The Tracking Lifecycle
This page follows one click from tap to attributed revenue. Understanding this journey explains almost everything else in Synaptyx.
Stage 1 — The click arrives
A visitor opens https://<your-domain>/t/<campaignId>?sub1=…. Before anything is
recorded, the request passes a few gates:
| Gate | What it does |
|---|---|
| Domain check | Confirms this campaign is allowed on the domain it was requested on. |
| Rate limiting | Throttles abusive bursts from a single source. |
| Paused check | A paused campaign stops serving and doesn’t record. |
| Bot filter | Drops known bots, crawlers, and anything matching your blocklists — these are never recorded. |
Bots are dropped; suspicious humans are flagged. The hard bot filter removes obvious non-humans entirely. Everything that passes is then scored for fraud and recorded with that score — so you keep the data and decide what to do with it. See Fraud & Bot Detection.
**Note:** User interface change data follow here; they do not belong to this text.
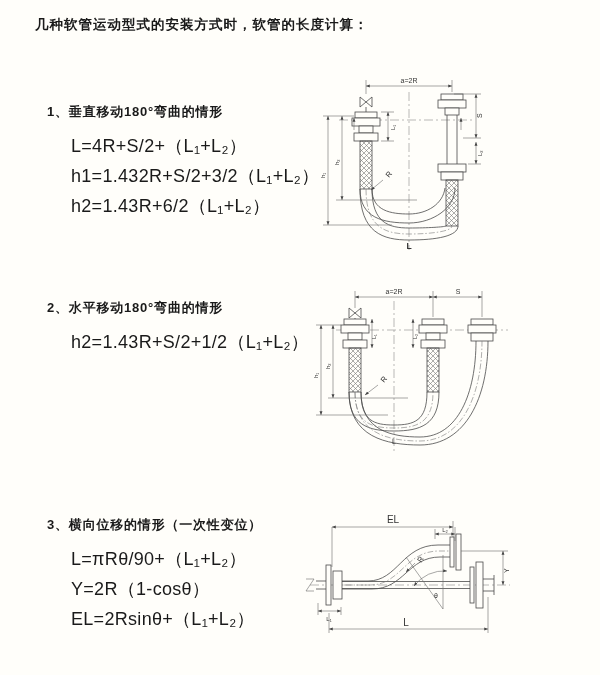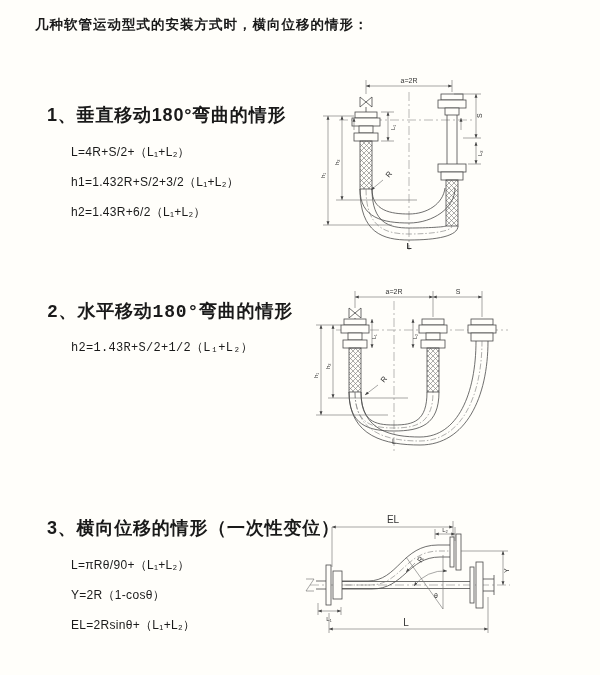"几种软管运动型式的安装方式时，横向位移的情形：" h1.doc-title { text: 横向位移的情形 -> 软管的长度计算 }
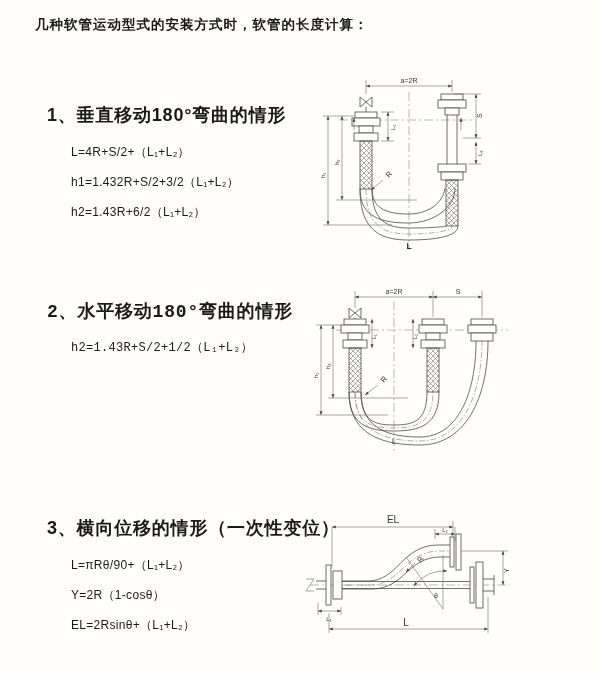"1、垂直移动180°弯曲的情形" .sec h2 { font-size: 18px -> 13px }
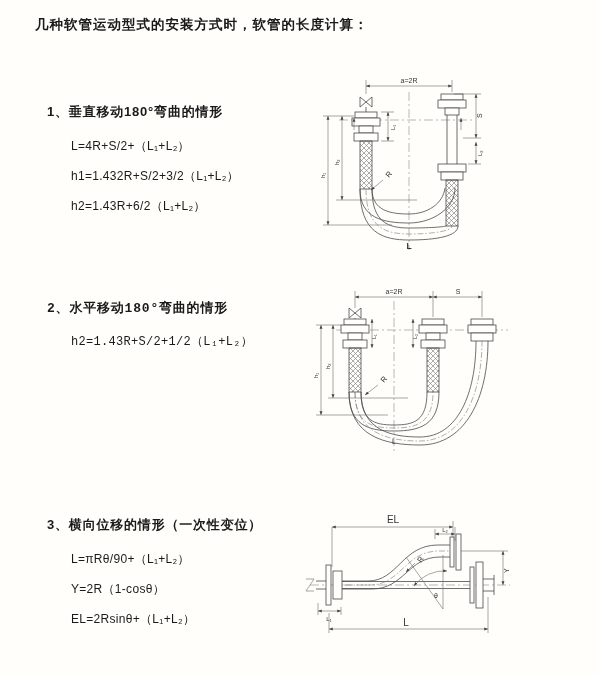"L=4R+S/2+（L₁+L₂）" .formulas p { font-size: 12px -> 18px }
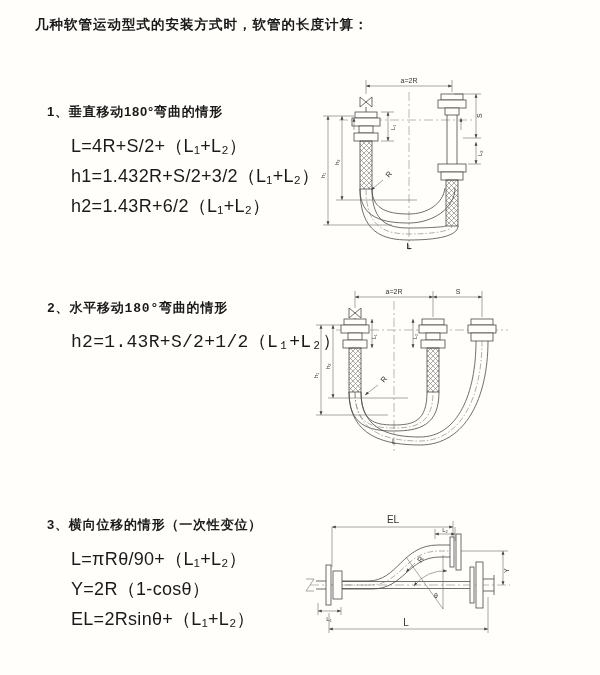"2、水平移动180°弯曲的情形" div.sec { font-family: Liberation Mono, monospace -> none }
Stage 2 — The visitor is identified & scored
For clicks that pass, Synaptyx enriches the record with:
- Geo — country and city.
- Device, OS, browser.
- Traffic source — classified into
paid/organic/social/ai/referral/email/direct. - A fraud score — see Fraud & Bot Detection.
- Sub-IDs (
sub1–sub30), ad-click IDs (gclid,fbclid,ttclid), UTMs, referrer, and an optional click cost.
Stage 3 — Routing decides the destination
The campaign’s flow is evaluated to pick where this specific visitor goes. The flow can branch on geo, device, OS, browser, sub-IDs, bot status, schedule (dayparting), offer caps, site uptime, and percentage splits — and it can hand the decision to an AI Smart Rotator.
The result is one of:
- a landing page URL (the visitor sees a pre-sell page first), or
- an offer URL (the visitor goes straight to the product), or
- a safe fallback if nothing resolves.
See Campaigns & Flows → Flow Engine for the exact evaluation rules.
Stage 4 — The redirect (fast & non-blocking)
Synaptyx returns an HTTP 302 redirect to the chosen URL, with:
- the
clickidappended to the URL (so the next page can carry it forward), - a
synaptyx_cidparameter and anX-Click-Idresponse header.
The click itself is recorded in the background, so the visitor never waits.
Location: https://offer.example.com/?clickid=AbC123…&synaptyx_cid=AbC123…
X-Click-Id: AbC123…Carry the clickid forward. If you route through a landing page, its
call-to-action link must pass ?clickid=… on to the offer (enable
“Forward query params” on the Landing node, or template it into the CTA). Without
the click ID on the final destination, the conversion can’t be attributed.
Stage 5 — Pixels enrich the journey (optional)
If you install the pixel snippet on your landing or thank-you page, it fires events back to Synaptyx via a beacon (page view, add-to-cart, custom goals). Pixels:
- stitch the visitor’s on-page behavior to the click,
- power funnel analytics and audiences,
- add client-side bot signals,
- are adblock-resistant by design.
See Dashboard → Pixels.
Stage 6 — The conversion
When the visitor does something valuable, a conversion is created. There are two
independent paths into the same Conversion table:
CPA postback (affiliate offers)
A CPA network calls your conversion URL server-to-server:
GET /api/conversion?click_id=AbC123…&payout=1.50&status=approvedSynaptyx accepts the click ID under many common parameter names (click_id,
cid, subid, transaction_id, aff_sub, …), maps the network’s status to a
normalized one, de-duplicates repeats, and creates the conversion attributed to
that click. Optional defenses: a shared postback secret (&s=…) and an IP
allowlist.
Stage 7 — Attribution & fan-out
Once a conversion is created, Synaptyx ties it to the original click — and therefore to the ad, creative, geo, device, and sub-IDs behind it. Then it fans out fire-and-forget side effects:
Each of these is non-blocking, so a slow third party never holds up your conversion recording. Failed outbound postbacks are retried automatically.
Stage 8 — You see it
The conversion now appears across the product within seconds:
- Live Logs — the real-time stream.
- Conversions — the searchable list, drill into a single journey.
- Analytics — EPC, CR, ROI, broken down by any dimension.
- REST API / MCP — the same data, programmatically.
Two paths, one table
It’s worth restating because it confuses newcomers: CPA postbacks and revenue webhooks are two independent ways conversions get created. CPA conversions are tied to an offer; revenue conversions are tied to a revenue source. The dashboard and API merge them transparently, so you see one unified conversion stream.